Princess Margaret Fountain is a ceremonial fountain at Exhibition Place, in Toronto, Ontario, Canada. It is situated at Princes' Boulevard and Manitoba Drive in the plaza.

The fountain is approximately 3.6 m tall. It has two levels. Water sprays onto the top crown and spills down to a larger circular dish. From the dish, water spills down all around the dish into a large pool. The lower base is illuminated at night and the fountain base is surrounded by a flower garden. It is constructed of concrete and steel and was designed by Design Craft Limited of Toronto.

Princess Margaret consented to the naming of the new fountain in July 1958. On July 31, 1958, on a visit to Toronto, Margaret pressed a button to ceremonially turn it on. The fountain was estimated to cost .

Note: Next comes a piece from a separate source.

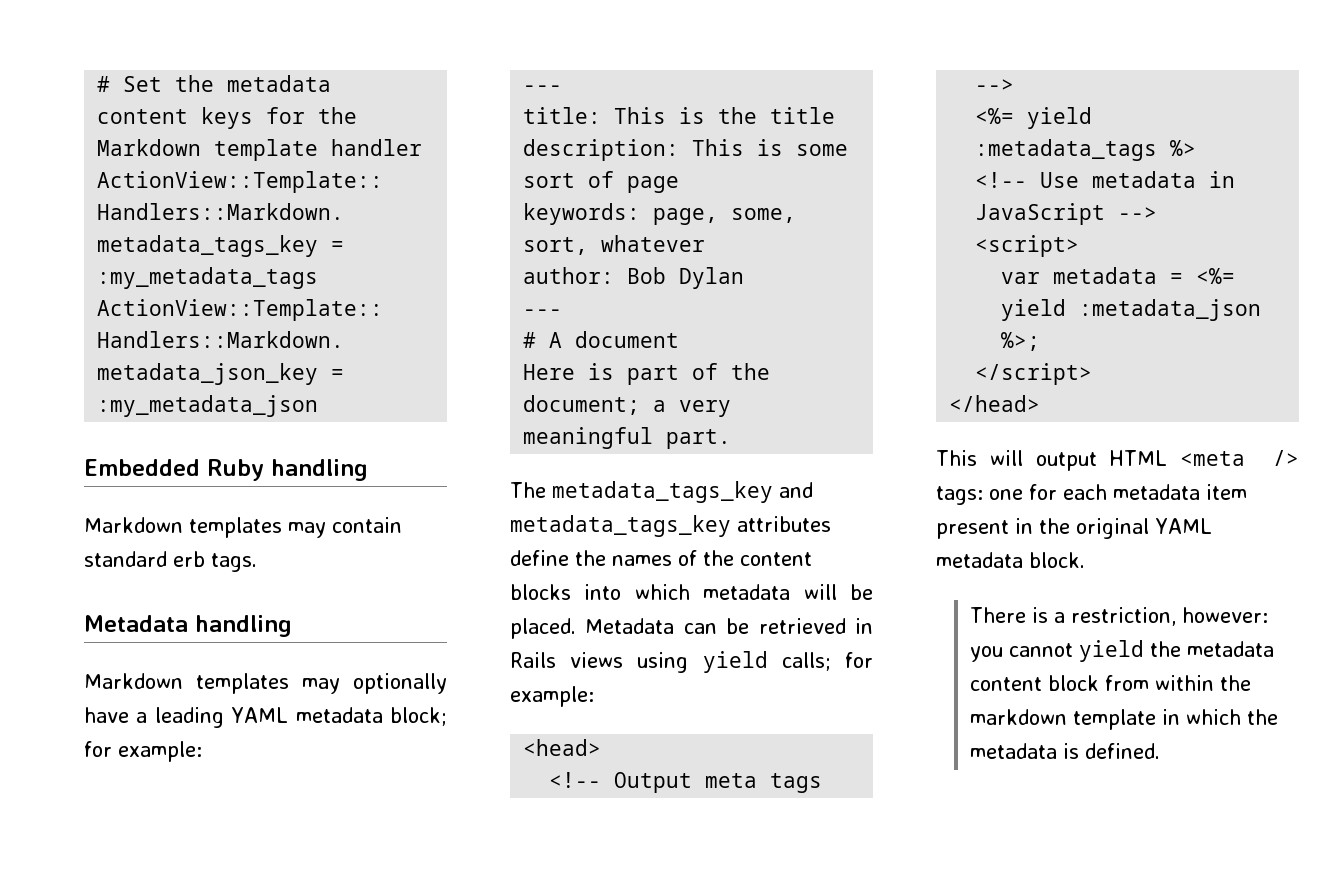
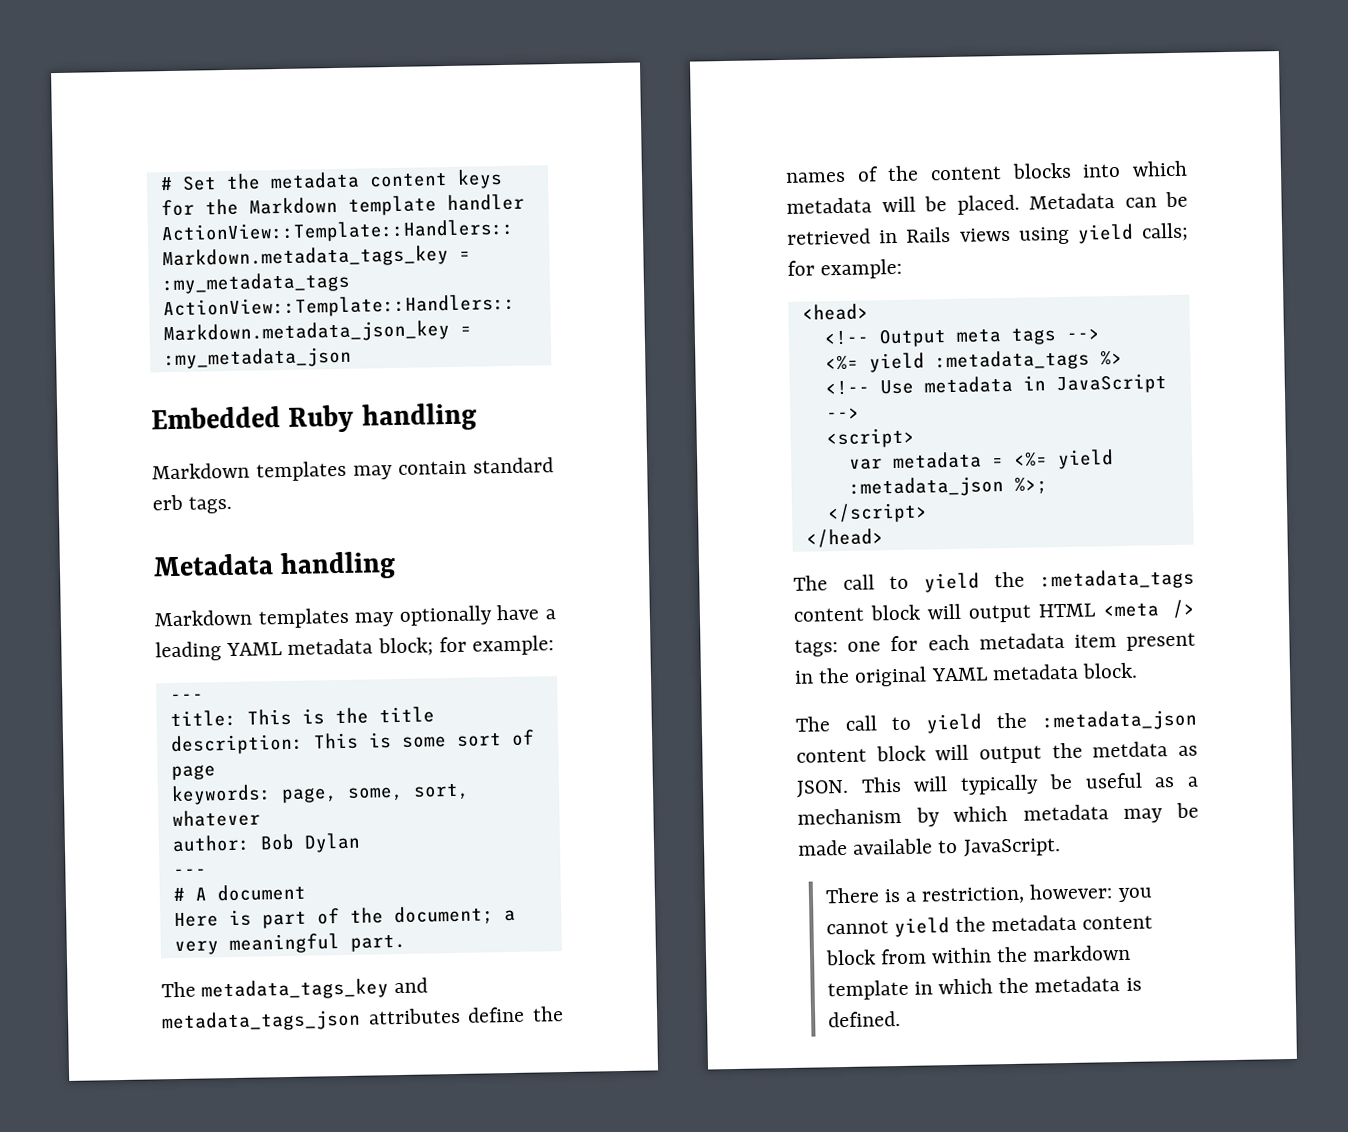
[510,515,731,537] metadata_tags_key -> [161,1009,361,1033] metadata_tags_json
[936,450,977,466] This -> [793,568,1195,593] [793,604,922,622] The call to yield the :metadata_tags content block
(1085, 560) none -> [795,709,1198,734] [796,741,1198,764] [796,772,1199,798] [797,802,1199,827] [797,838,1061,857] // The call to yield the :metadata_json content block will output the metdata as JSON. This will typically be useful as a mechanism by which metadata may be made available to JavaScript.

There was a fountain previously on the site. A plaque reads, "In 1911 a fountain, which was a replica of one in St. Peter's Square, Rome, Italy, was erected on this site and presented to the Canadian National Exhibition by Mr. George H. Gooderham during his final year as President. That fountain was replaced by the present one in 1958." A plan was proposed to restore the Gooderham fountain at another site on the grounds, but this was abandoned.

The Princess Margaret Foundation was given a heritage designation in 1993 by Toronto City Council.